A biblista inglesa Cândida Moss publicou recentemente um livro, intitulado: God’s Ghostwriters: Enslaved Chistians and the Making of the Bible, em que levanta uma questão intrigante: será que os autores reconhecidos dos textos do Novo Testamento, como Paulo, Mateus, Lucas ou João (Marcos é um caso à parte, como se verá em seguida), efetivamente ‘escreveram’ seus textos, ou há quem escrevia por eles? Ou, de modo mais premente: existiram pessoas escravizadas que foram contratadas para escrever textos, a serem creditados aos que comumente consideramos autores do Novo Testamento?
Na época do surgimento do cristianismo, apenas 5 a 10 % da população era alfabetizado. Os apóstolos eram analfabetos, à exceção de Paulo de Tarso. O ato de escrever, naqueles tempos, era uma tarefa penosa, árdua e cansativa. Estamos aqui falando de uma época em que não existiam óculos (hoje, 40 % da população mundial usa [ou pode usar] óculos); em que a prolongação do ato de escrever podia provocar artrite, ou seja, desgaste das cartilagens dos dedos; uma época sem eletricidade, sem imprensa, sem meios de copiar textos mecânica ou eletronicamente.
Um segundo dado: a escravidão. As sociedades, em tempos de Império Romano, eram escravocratas. Com toda naturalidade, pessoas livres (como Paulo, por exemplo) dispunham de escravos, como comprovam os próprios textos. Isso era tão natural que nem se falava do assunto. Era natural também que se relegava a escravos, devidamente preparados, a tarefa de escrever textos. Nisso, a escravidão antiga se diferenciava da atlântica, dos tempos modernos, que mantinha os escravos no analfabetismo. Nos tempos do Império Romano, havia muitos casos de escravos alfabetizados a serviço de ‘senhores’ analfabetos.

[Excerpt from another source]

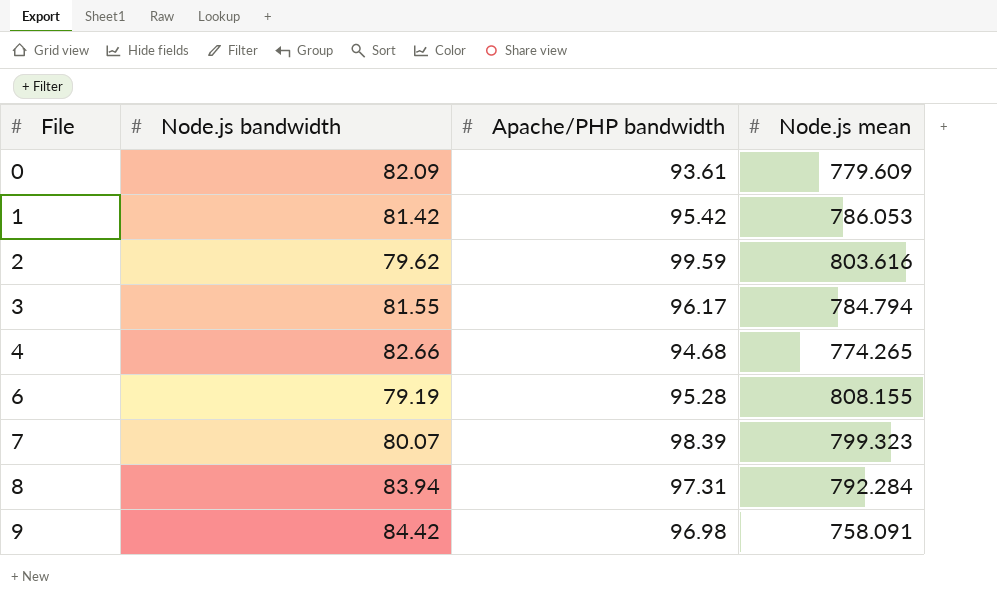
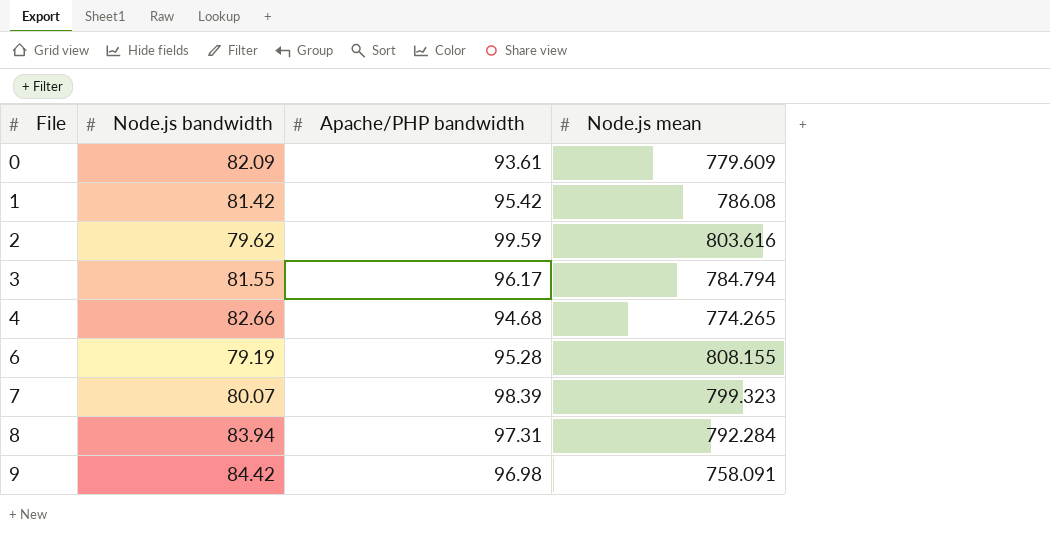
1 | Node.js mean: 786.053 -> 786.08

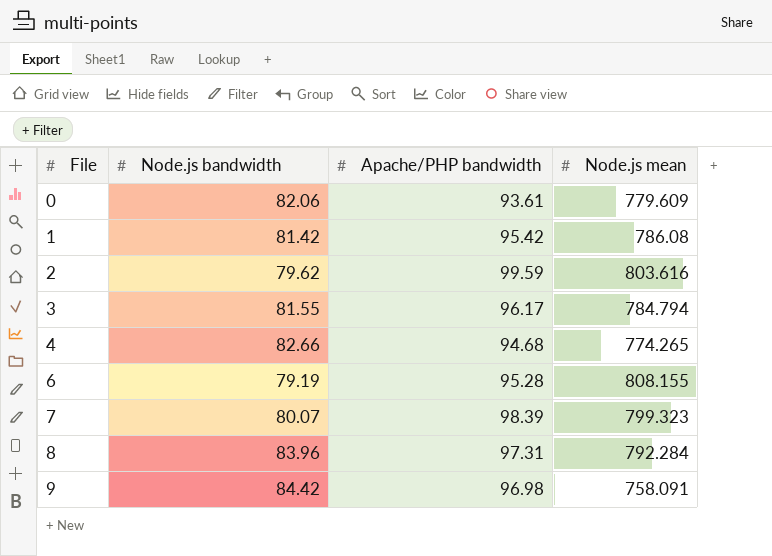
0 | Node.js bandwidth: 82.09 -> 82.06
8 | Node.js bandwidth: 83.94 -> 83.96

A tese de Cândida Moss implica em afirmar que, ao longo dos primeiros duzentos anos da tradição cristã, os escritos, salvo raras exceções, foram produzidos por cristãos escravizados ou ‘libertos’. Só a partir do século IV, os trabalhos, no sentido de escrever, copiar e recopiar textos do Novo Testamento, foram assumidos pelos mosteiros.

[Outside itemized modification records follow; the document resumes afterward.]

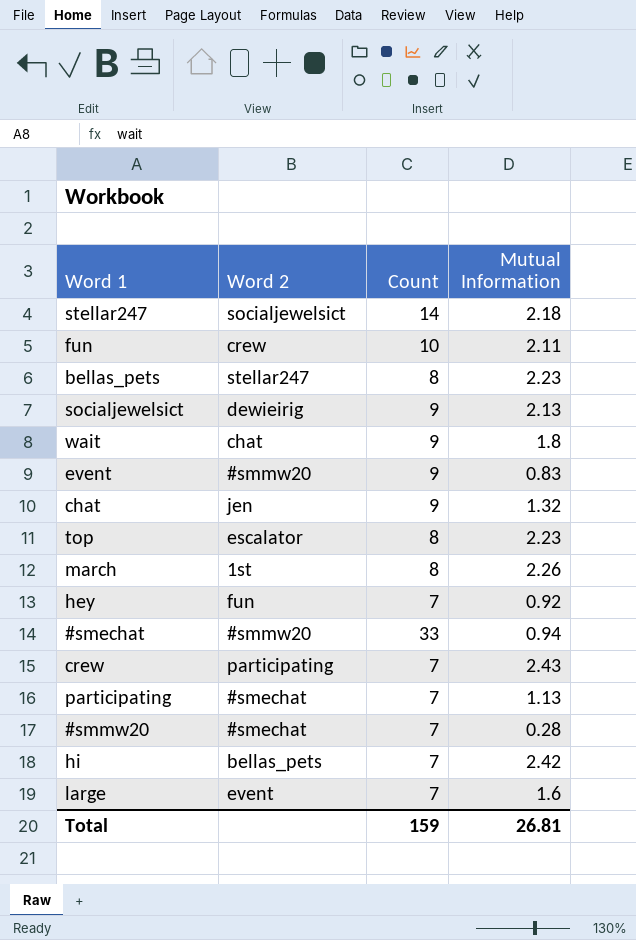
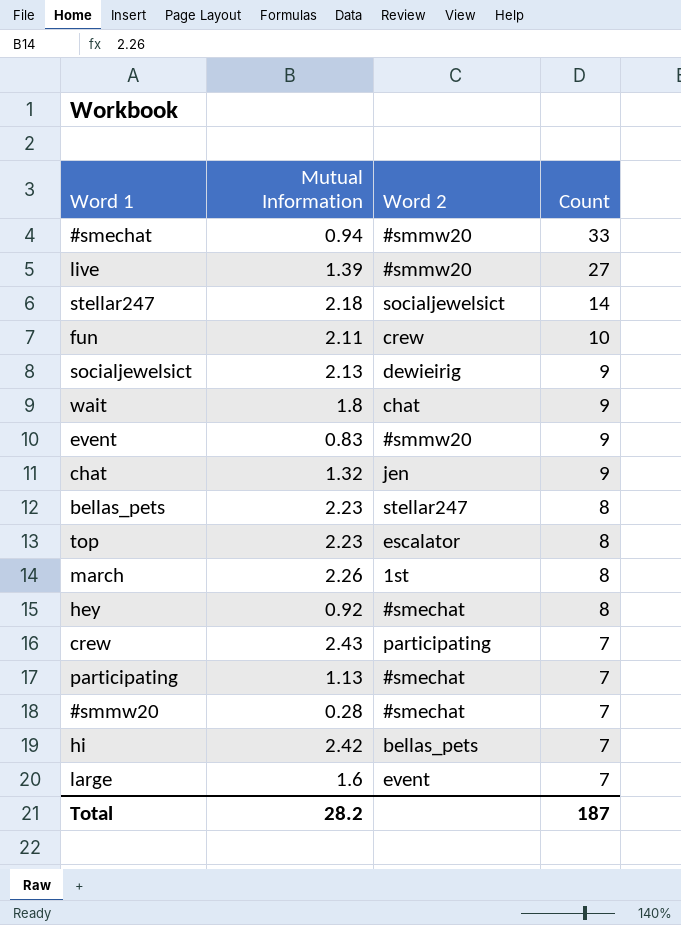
row order: none -> Count descending
column Mutual Information | position: 4 -> 2
row live: none -> 1.39 | #smmw20 | 27
hey | Word 2: fun -> #smechat
hey | Count: 7 -> 8
Total | Mutual Information: 26.81 -> 28.2
Total | Count: 159 -> 187

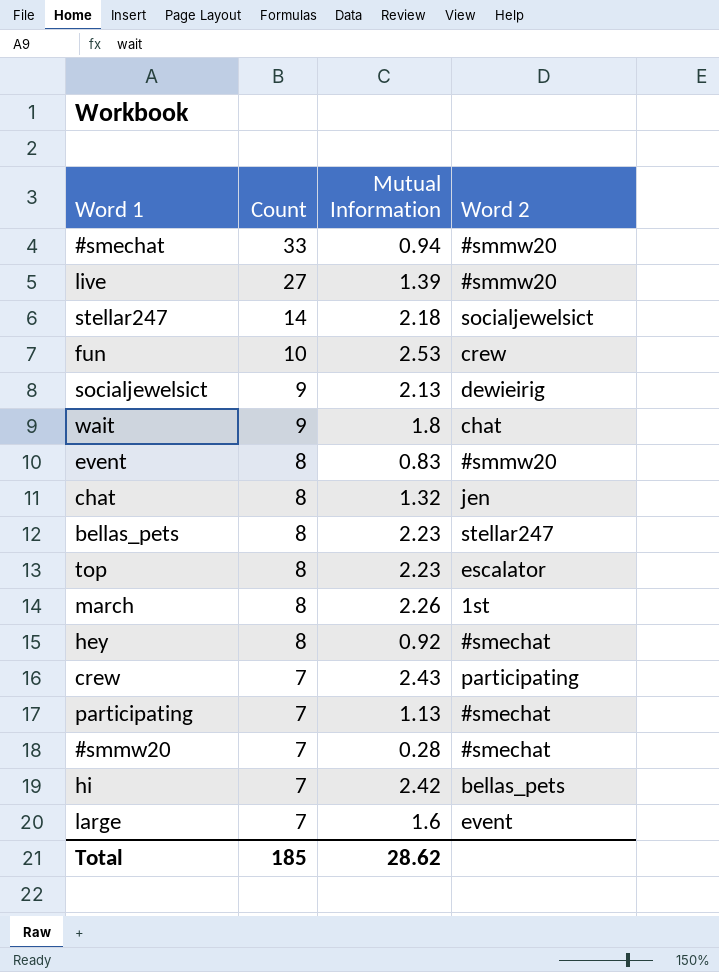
column Count | position: 4 -> 2
fun | Mutual Information: 2.11 -> 2.53
event | Count: 9 -> 8
chat | Count: 9 -> 8
Total | Count: 187 -> 185
Total | Mutual Information: 28.2 -> 28.62

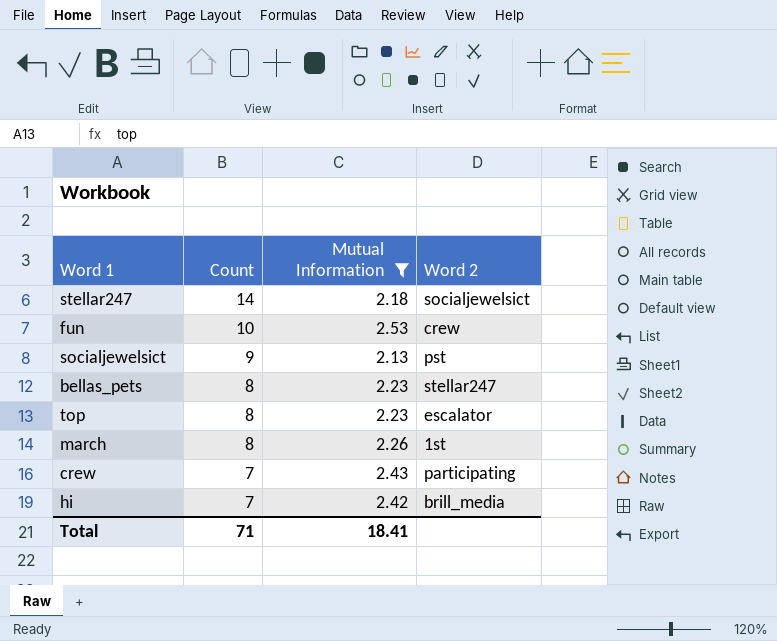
filter: none -> Mutual Information >= 2.13
socialjewelsict | Word 2: dewieirig -> pst
hi | Word 2: bellas_pets -> brill_media
Total | Count: 185 -> 71
Total | Mutual Information: 28.62 -> 18.41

Mesmo alfabetizado e muito culto, Paulo não costumava escrever suas Cartas. No fim de diversas delas se encontra uma frase escrita por ele do próprio punho (em grego: ‘tè emè cheiri’, ‘com minha mão’) (2 Tess. 3, 17-18; Col. 3, 13; Gal. 6, 11; 1Cor. 16, 21; Filemom, 19). Uma espécie de assinatura, a garantir a autoria. No fim da Carta aos Gálatas (6, 11), Paulo insiste: essas palavras, escritas em GRANDES LETRAS, são a prova que a carta é minha. E, na parte final da Segunda Carta aos Tessalonicenses (3, 18), ele lembra: eu deixo um sinal (em grego: ‘sèmeion) em cada carta. Paulo tinha, então, à sua disposição, ‘discípulos de Jesus’, provavelmente escravos ou libertos, que executavam a tarefa de escrever as Cartas.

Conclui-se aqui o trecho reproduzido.